Dari perspektif bisnis tentu aksi korporasi ini tidak salah, siapa pun ingin mendapatkan cuan sebesar-besarnya, insting bisnis yang wajar. Yang tidak wajar adalah regulator (pemerintah) mengapa sejak awal tidak ada nyali mengatur hal ini, sebagaimana bisnis batubara? Aneh bin ajaib pemerintah seperti alergi dengan fenomena di sisi hulu. Namun, walau sangat terlambat, setelah digedor sana-sini, akhirnya pemerintah menetapkan DMO (Domestic Market Obligation) sebesar 20%, dan DPO (Domestic Price Obligation) Rp9.300 untuk perdagangan CPO di dalam negeri. Kendati kebijakan ini sudah benar, namun dalam praktik patut diwaspadai, perlu konsistensi dan pengawasan ketat oleh pemerintah. DMO dan DPO ini akan efektif jika diikuti dengan kepatuhan para pelaku usaha CPO. Oleh karenanya, jika terjadi pelanggaran harus ada sanksi tegas dan keras kepada pelaku usaha. Misalnya, pemerintah bisa mencabut izin usahanya, dan atau melakukan larangan ekspor CPO ke luar negeri, sebagaimana larangan ekspor pada batubara (walau akhirnya dianulir lagi).
Gangguan rantai pasok distribusi (supply chain) di sisi hilir, seperti dampak pandemi, memang menjadi fenomena yang faktual dan empirik. Semua sektor mengalami hal ini. Tetapi tidak beresnya persoalan tata niaga CPO dan minyak goreng, bagaimana pun menjadi sebab pertama dan utama.

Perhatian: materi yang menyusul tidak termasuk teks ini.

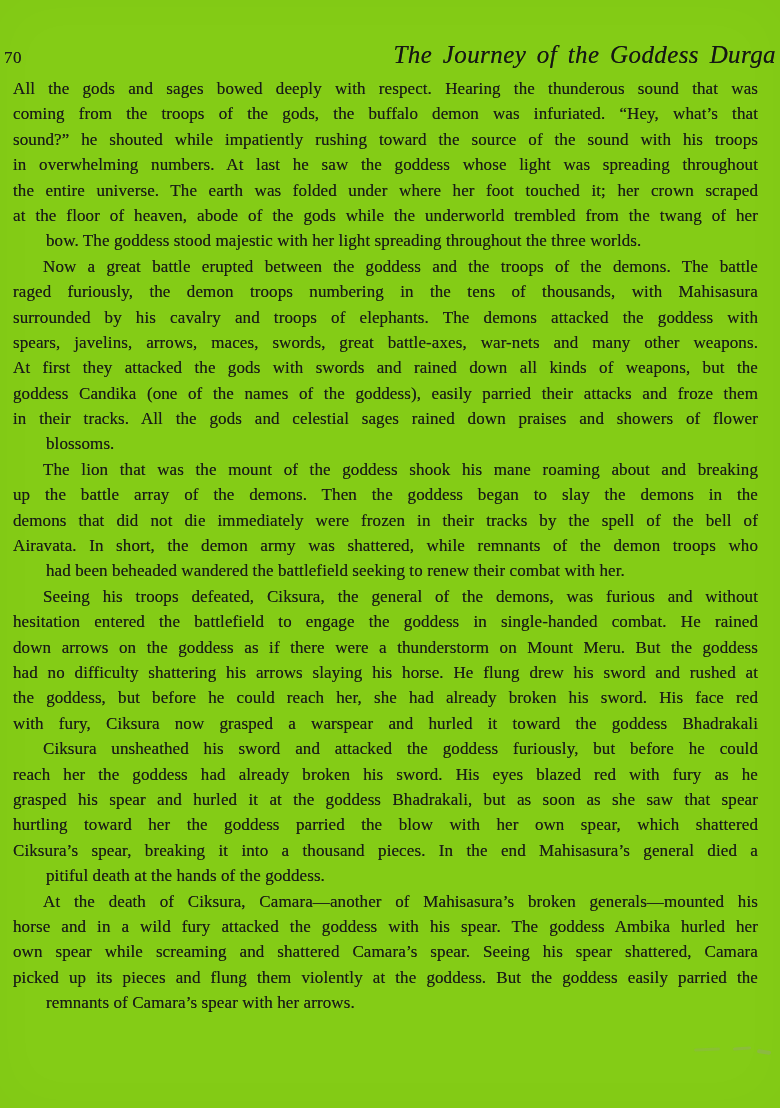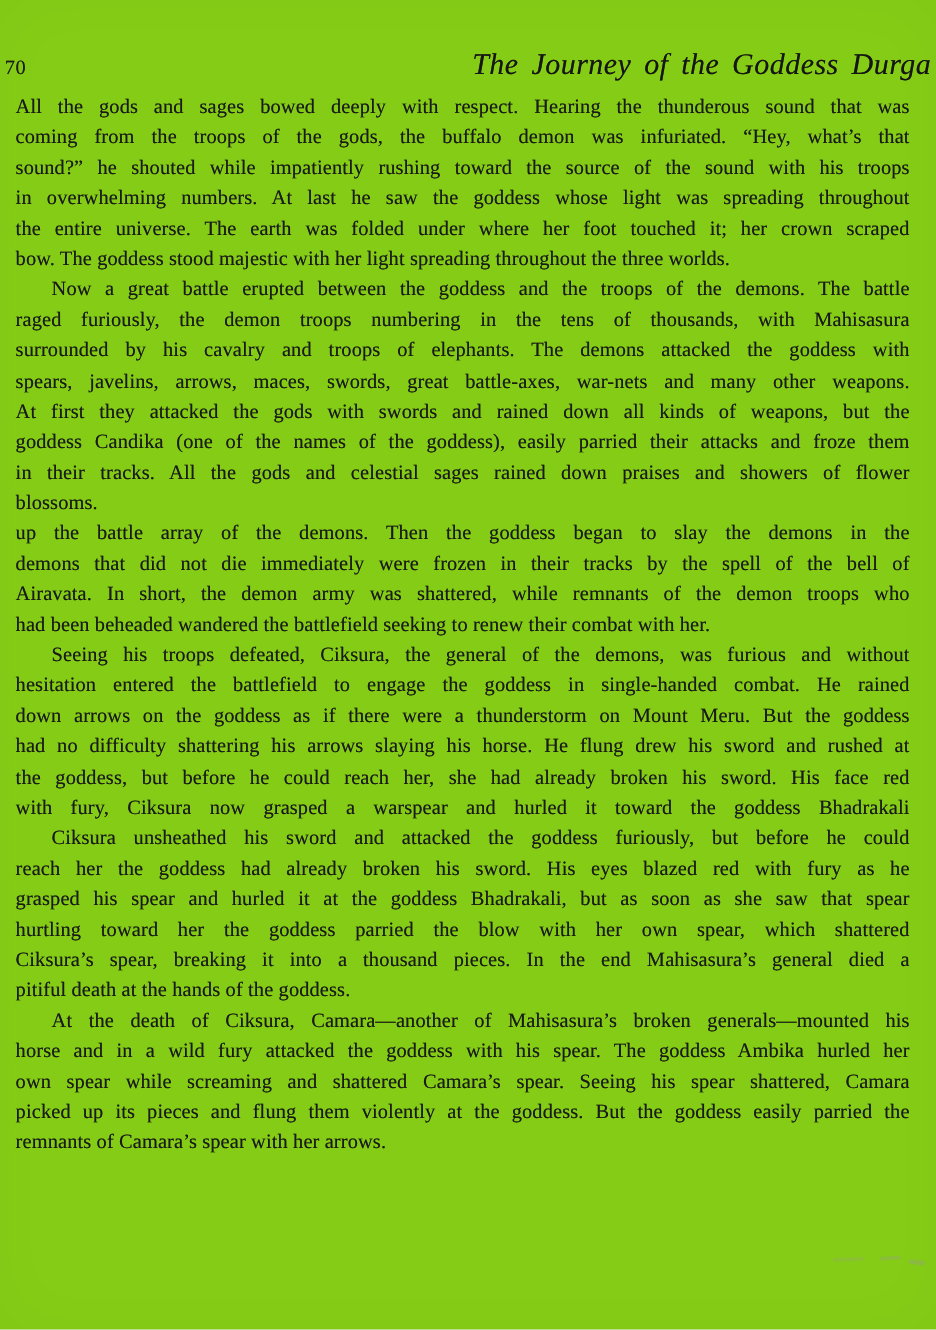"at the floor of heaven," div.line { html: none -> <div>at the floor of heaven, abode of the gods while the underworld trembled from the twang of her</div> }
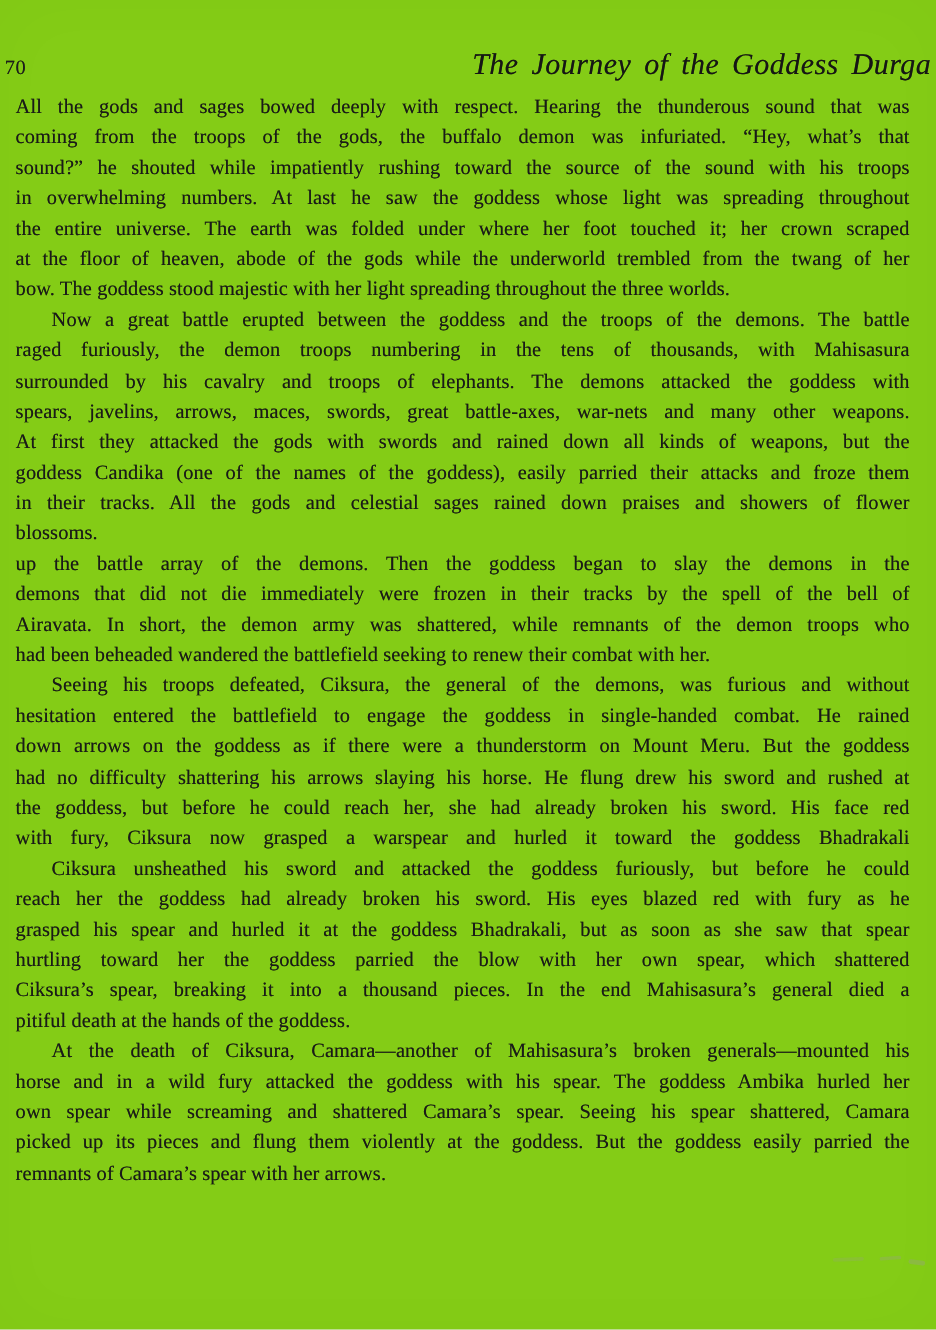"bow. The goddess stood majestic" .line.last { margin-left: none -> 33px }
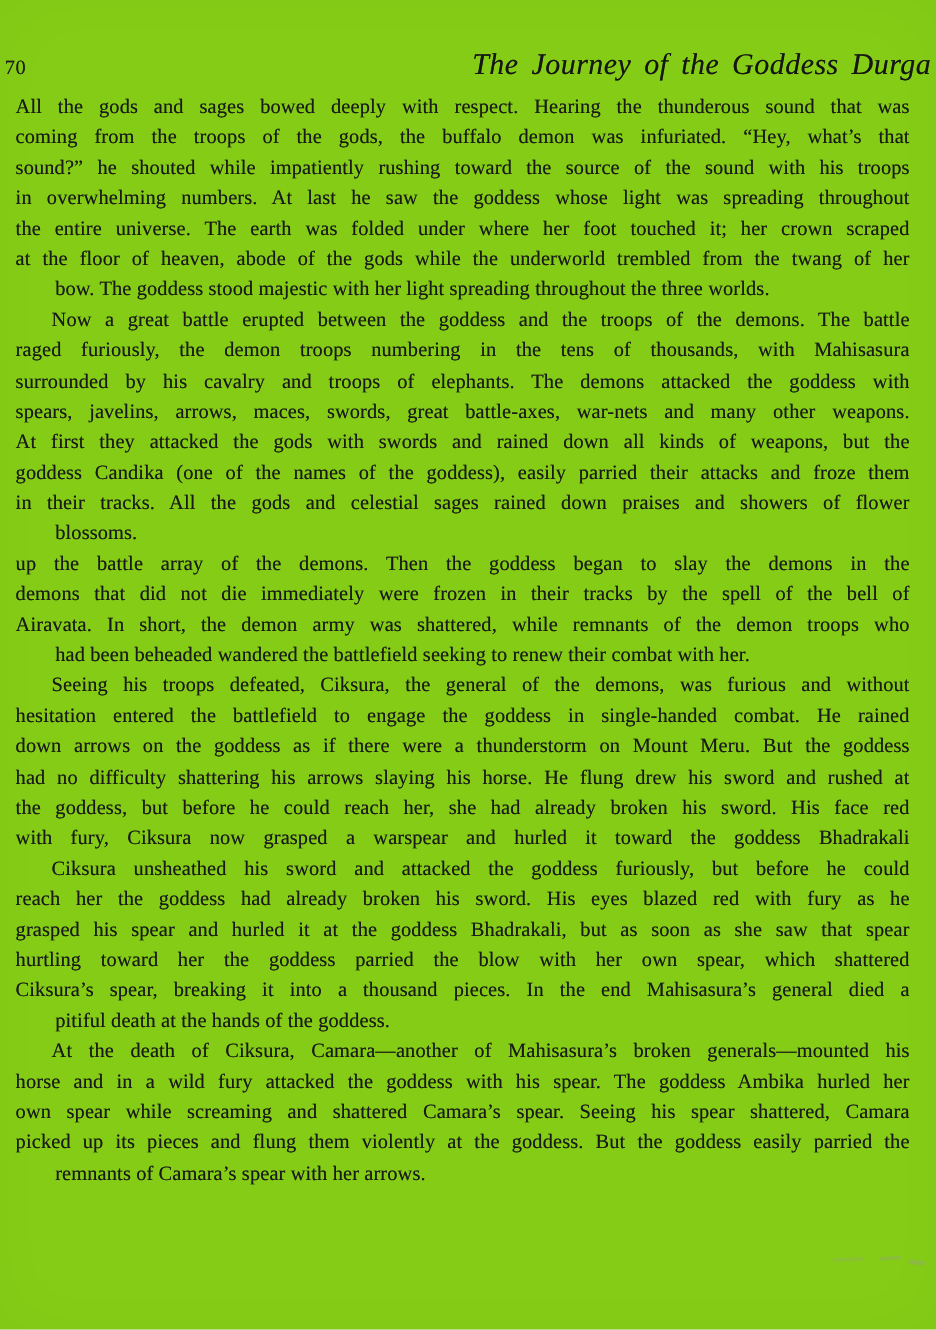"The lion that was the" div.line { html: none -> <div>The lion that was the mount of the goddess shook his mane roaming about and breaking</div> }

Oleh karena itu, agar permasalahan ini tidak menjadi bom waktu, maka pemerintah harus membereskan persoalan tata niaga CPO dan minyak goreng, dari sisi hulu hingga hilir. Persoalan gonjang ganjing minyak goreng bukan kali ini saja, tetapi sudah beberapa kali terjadi. Hal ini menandakan adanya persoalan sistemik di sisi hulu. Aspek keadilan ekonomi dalam, tata niaga CPO dan minyak goreng harus diwujudkan.